Réellement, qu’elle différence cela fait que le leader Socialiste sur la Bretagne soit un Français et non un Breton?
Les socialistes bretons (comme la droite) prennent leur « lettre de mission » à Paris.
Là au-moins, il n’y a pas de faux semblant!
Après plus de 10 ans de socialisme en Bretagne, un pouvoir pratiquement absolu, un gvt français socialiste avec 4 ministres (Le Branchu, Harmon, Le Drian, et Hayrault*), quel est le bilan???
Réunification? =c’est un gros mot!
Décentralisation du pouvoir? =comprendre Métropolisation et plus de pilotage du territoire par les préfets!
Signature de la charte sur les langues? = ce serait peut-fait, si cela apporte des voix, et encore, il n’est pas question de ratifier l’ensemble des clauses du document!
Economie? =métropolisation, surtout vers Rennes et Nantes avec un abandon du reste du territoire!
Energie? = L’avance bretonne sur les hydroliennes est devenu un retard, tout comme la méthanisation également en retard, mais on va construire des centrales au gaz pour écouler les achats français fait chez Poutine ou en Algérie!
Transport? = culte du TGV parisien, mais pour le RER Brest-Nantes et les voies expresses Nord-Sud, « netra »!

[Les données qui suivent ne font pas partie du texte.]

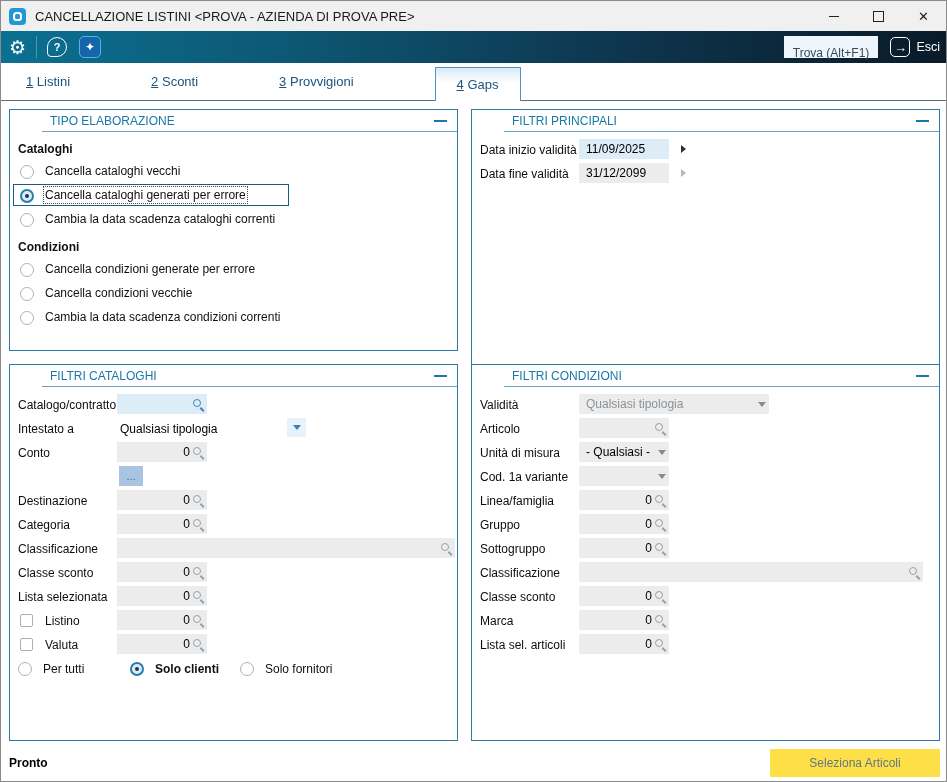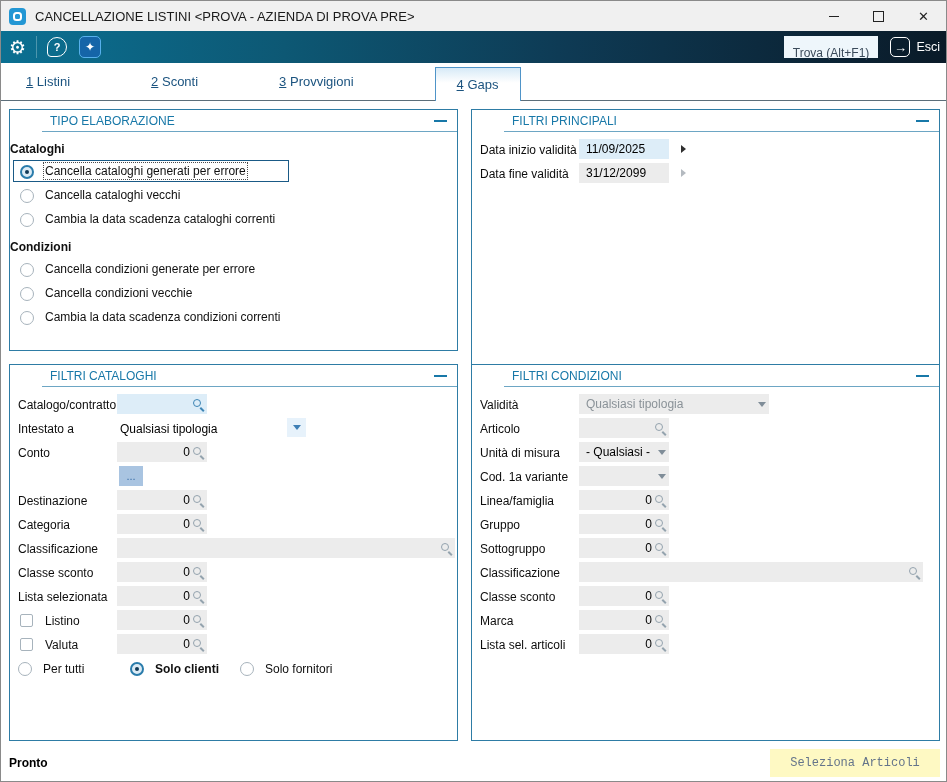"Cataloghi" .grp-h span { left: 0 -> 8px }
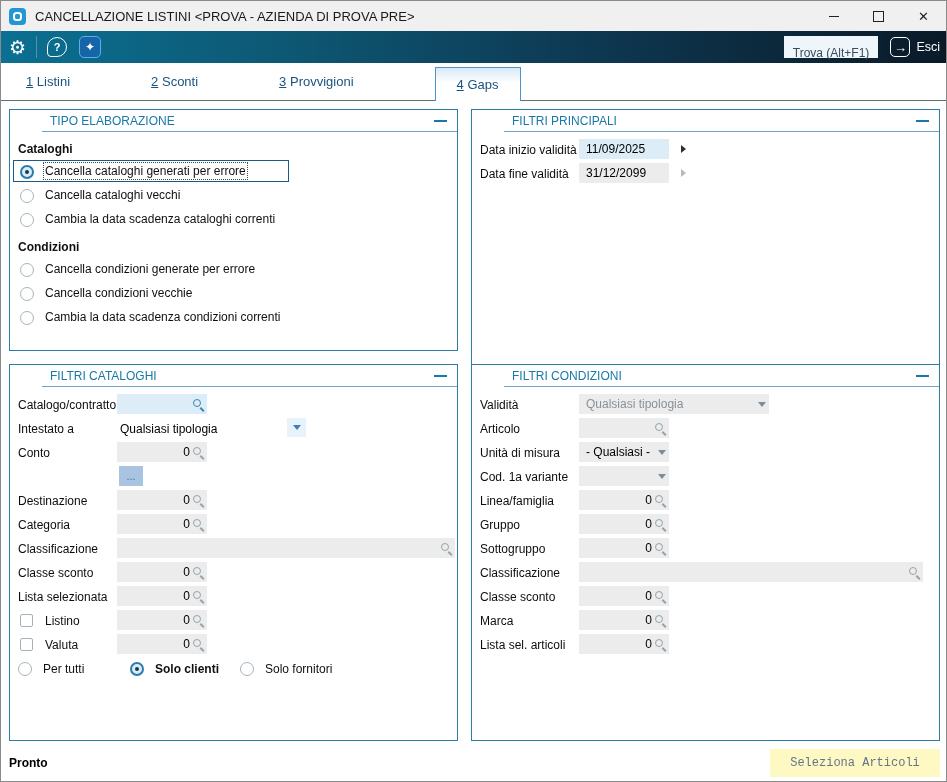"Cancella cataloghi generati per errore" div.opt-row { order: before "Cancella cataloghi vecchi" -> after "Cancella cataloghi vecchi" }
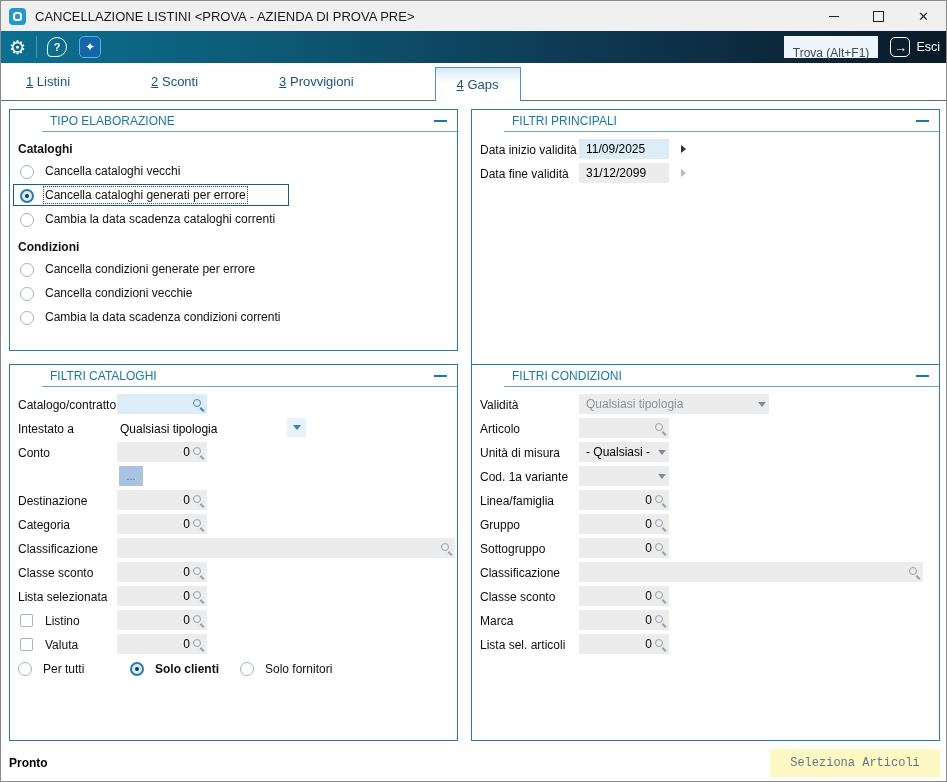"Seleziona Articoli" .sel-art-btn { background: #fef9c3 -> #fde047; font-family: Liberation Mono, monospace -> Liberation Sans, sans-serif }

D’ailleurs, s’il y avait à construire un parti… pourquoi un Parti Socialiste Breton et non un Parti Social Démocrate Breton?
Les sociaux-démocrates sont la version réaliste du socialisme, et comme par hasard on les trouve surtout dans les pays européens les plus avancés socialement et économiquement!
Si c’est pour faire un « look like idéologique » du parti français, à quoi bon?
Mais parti socialiste breton ou social-démocrate breton, les militants et cadres bretons du Parti Socialiste Français n’ont aucune envergure pour cela! S’ils l’avaient, la Bretagne d’aujourd’hui serait bien différente de ce qu’elle est!
*Le Foll n’est breton que par son père, il n’a jamais vécu en Bretagne, et sa demie origine bretonne ne lui pas vraiment pas. (On n’est pas breton, parce que l’on porte un nom breton).